### SUPPLIED ENTRIES:
==============================

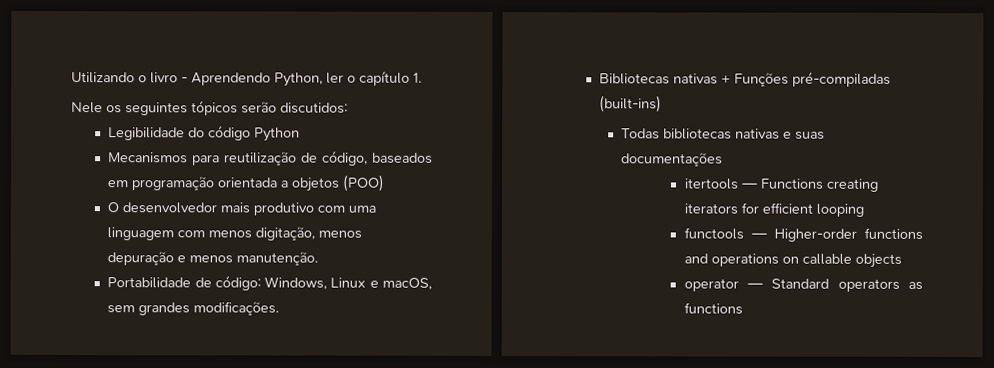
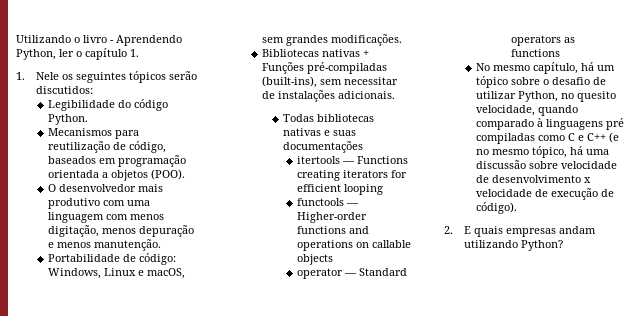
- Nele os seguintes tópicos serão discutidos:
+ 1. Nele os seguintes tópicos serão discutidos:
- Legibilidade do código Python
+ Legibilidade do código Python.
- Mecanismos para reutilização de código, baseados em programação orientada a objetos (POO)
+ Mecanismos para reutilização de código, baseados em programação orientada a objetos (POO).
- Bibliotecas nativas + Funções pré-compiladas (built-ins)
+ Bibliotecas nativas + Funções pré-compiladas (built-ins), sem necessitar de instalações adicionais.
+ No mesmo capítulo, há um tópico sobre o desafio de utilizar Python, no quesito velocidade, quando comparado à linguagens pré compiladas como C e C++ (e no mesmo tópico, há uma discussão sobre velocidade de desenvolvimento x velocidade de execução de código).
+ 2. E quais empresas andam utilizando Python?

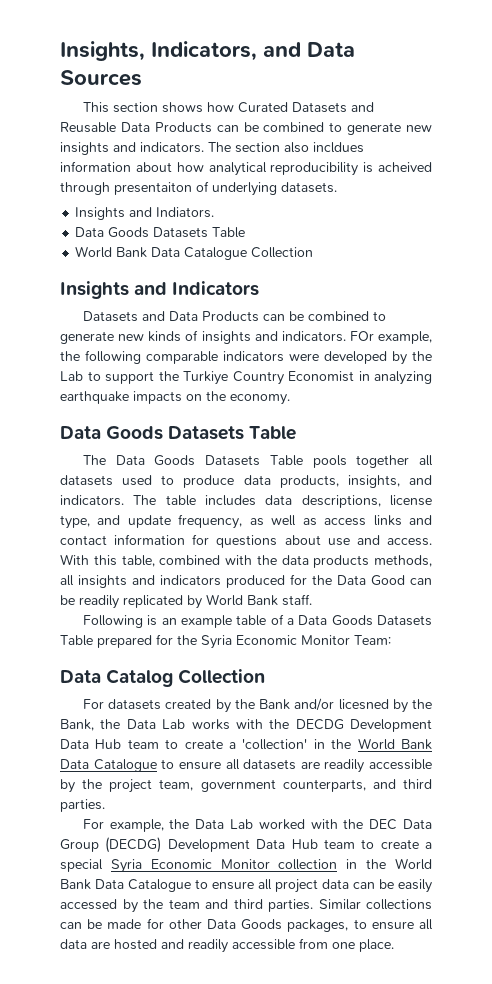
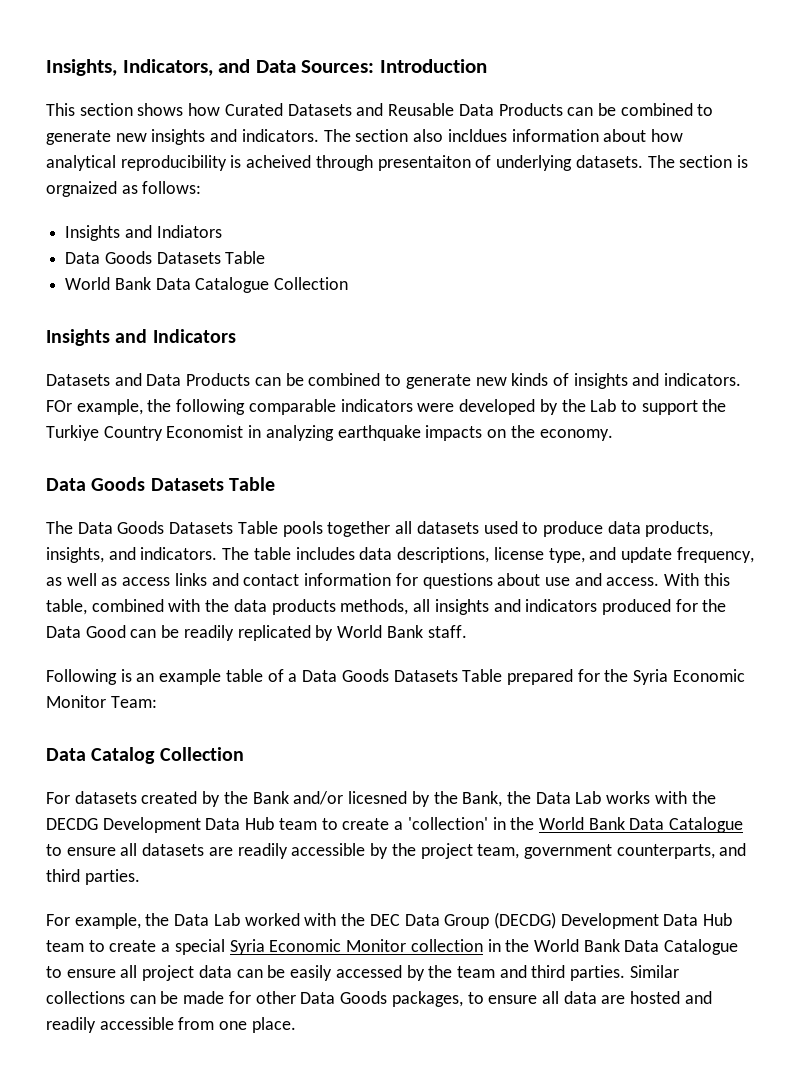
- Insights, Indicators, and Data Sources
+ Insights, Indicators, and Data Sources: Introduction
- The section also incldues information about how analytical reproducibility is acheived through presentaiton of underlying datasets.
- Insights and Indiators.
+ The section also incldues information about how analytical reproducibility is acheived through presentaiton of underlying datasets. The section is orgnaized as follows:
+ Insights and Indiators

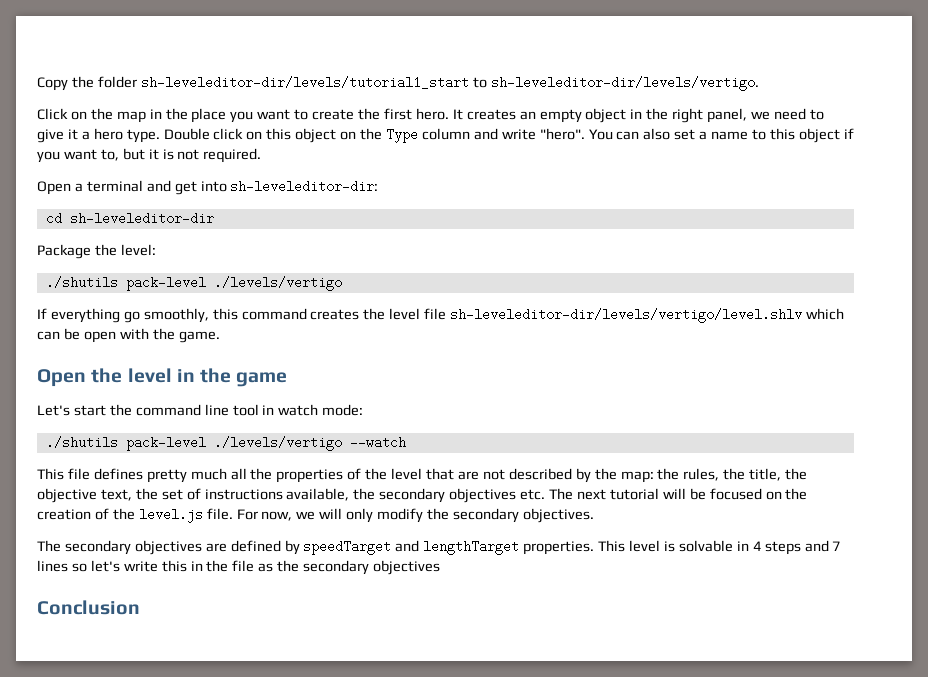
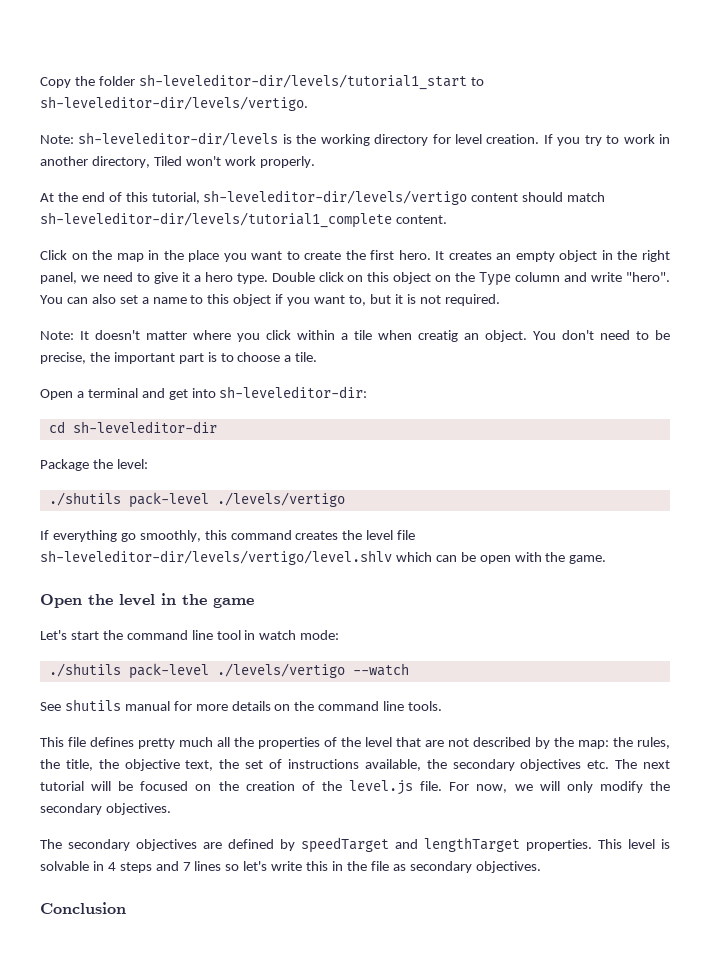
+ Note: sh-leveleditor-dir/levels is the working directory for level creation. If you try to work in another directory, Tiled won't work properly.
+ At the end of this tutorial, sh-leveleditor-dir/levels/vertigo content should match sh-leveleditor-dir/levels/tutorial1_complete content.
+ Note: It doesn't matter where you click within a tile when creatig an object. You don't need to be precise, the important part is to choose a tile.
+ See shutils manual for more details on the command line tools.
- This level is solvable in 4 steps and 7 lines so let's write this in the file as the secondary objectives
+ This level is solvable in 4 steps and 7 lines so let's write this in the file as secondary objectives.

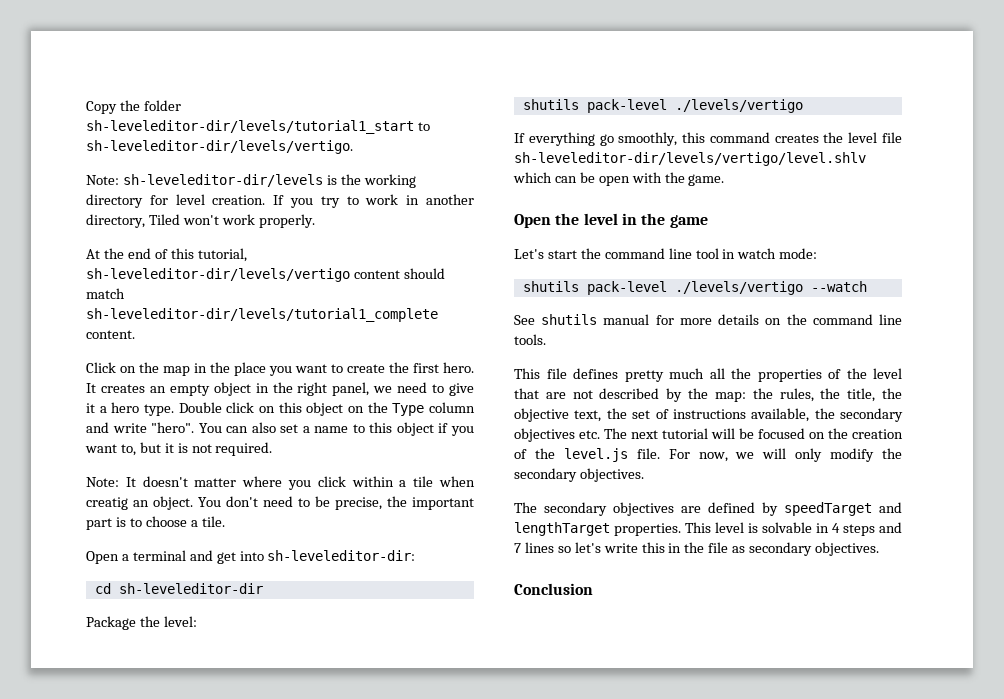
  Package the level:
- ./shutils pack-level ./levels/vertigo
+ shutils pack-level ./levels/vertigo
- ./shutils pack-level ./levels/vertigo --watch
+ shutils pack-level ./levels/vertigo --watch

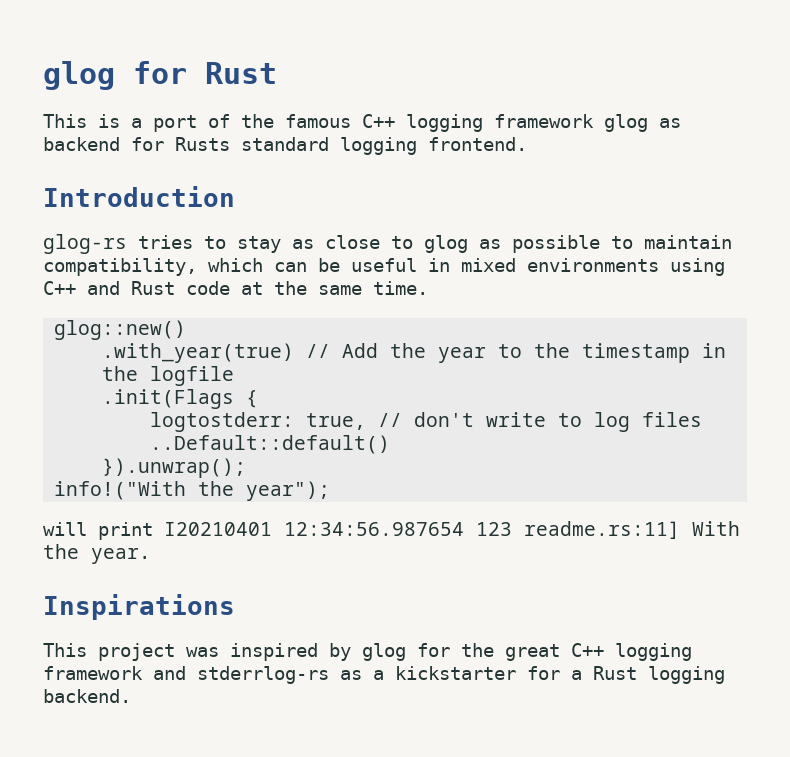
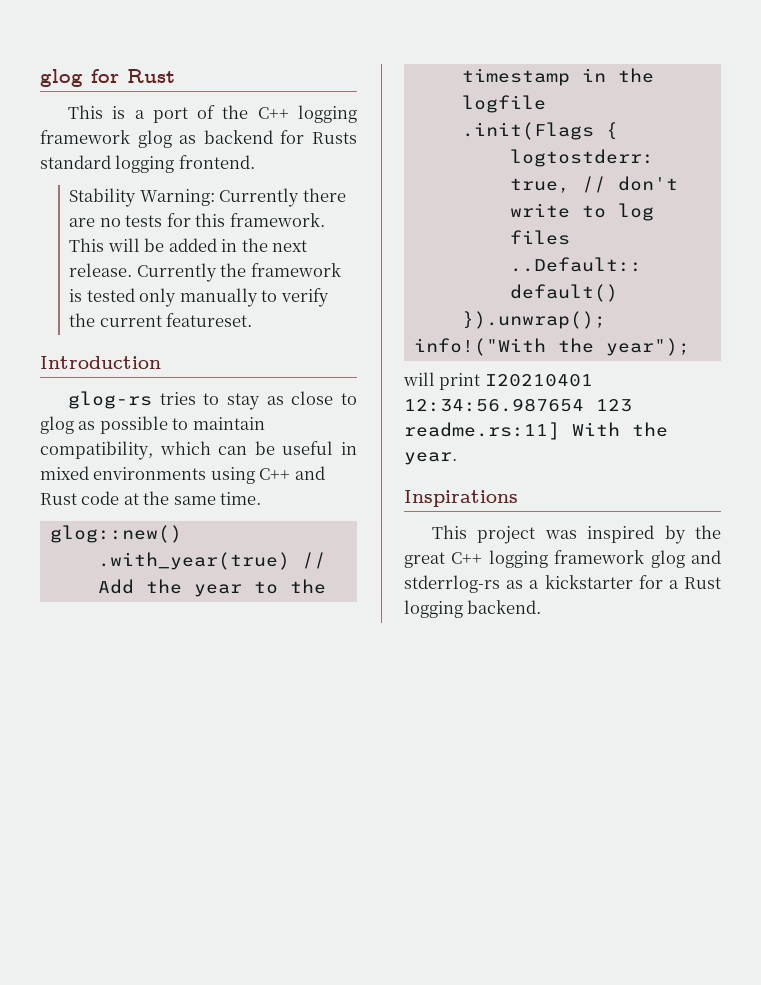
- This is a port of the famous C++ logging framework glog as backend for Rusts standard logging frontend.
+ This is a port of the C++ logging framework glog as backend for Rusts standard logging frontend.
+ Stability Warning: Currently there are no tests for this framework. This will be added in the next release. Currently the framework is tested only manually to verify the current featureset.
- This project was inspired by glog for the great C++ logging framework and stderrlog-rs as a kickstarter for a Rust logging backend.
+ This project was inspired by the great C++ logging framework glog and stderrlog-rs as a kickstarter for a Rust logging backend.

==============================

### WORK INSTRUCTIONS:
Skipping any pictures, copy the entries exactly as they appear.

### RESPONSE BELOW:
- Nele os seguintes tópicos serão discutidos:
+ 1. Nele os seguintes tópicos serão discutidos:
- Legibilidade do código Python
+ Legibilidade do código Python.
- Mecanismos para reutilização de código, baseados em programação orientada a objetos (POO)
+ Mecanismos para reutilização de código, baseados em programação orientada a objetos (POO).
- Bibliotecas nativas + Funções pré-compiladas (built-ins)
+ Bibliotecas nativas + Funções pré-compiladas (built-ins), sem necessitar de instalações adicionais.
+ No mesmo capítulo, há um tópico sobre o desafio de utilizar Python, no quesito velocidade, quando comparado à linguagens pré compiladas como C e C++ (e no mesmo tópico, há uma discussão sobre velocidade de desenvolvimento x velocidade de execução de código).
+ 2. E quais empresas andam utilizando Python?

- Insights, Indicators, and Data Sources
+ Insights, Indicators, and Data Sources: Introduction
- The section also incldues information about how analytical reproducibility is acheived through presentaiton of underlying datasets.
- Insights and Indiators.
+ The section also incldues information about how analytical reproducibility is acheived through presentaiton of underlying datasets. The section is orgnaized as follows:
+ Insights and Indiators

+ Note: sh-leveleditor-dir/levels is the working directory for level creation. If you try to work in another directory, Tiled won't work properly.
+ At the end of this tutorial, sh-leveleditor-dir/levels/vertigo content should match sh-leveleditor-dir/levels/tutorial1_complete content.
+ Note: It doesn't matter where you click within a tile when creatig an object. You don't need to be precise, the important part is to choose a tile.
+ See shutils manual for more details on the command line tools.
- This level is solvable in 4 steps and 7 lines so let's write this in the file as the secondary objectives
+ This level is solvable in 4 steps and 7 lines so let's write this in the file as secondary objectives.

  Package the level:
- ./shutils pack-level ./levels/vertigo
+ shutils pack-level ./levels/vertigo
- ./shutils pack-level ./levels/vertigo --watch
+ shutils pack-level ./levels/vertigo --watch

- This is a port of the famous C++ logging framework glog as backend for Rusts standard logging frontend.
+ This is a port of the C++ logging framework glog as backend for Rusts standard logging frontend.
+ Stability Warning: Currently there are no tests for this framework. This will be added in the next release. Currently the framework is tested only manually to verify the current featureset.
- This project was inspired by glog for the great C++ logging framework and stderrlog-rs as a kickstarter for a Rust logging backend.
+ This project was inspired by the great C++ logging framework glog and stderrlog-rs as a kickstarter for a Rust logging backend.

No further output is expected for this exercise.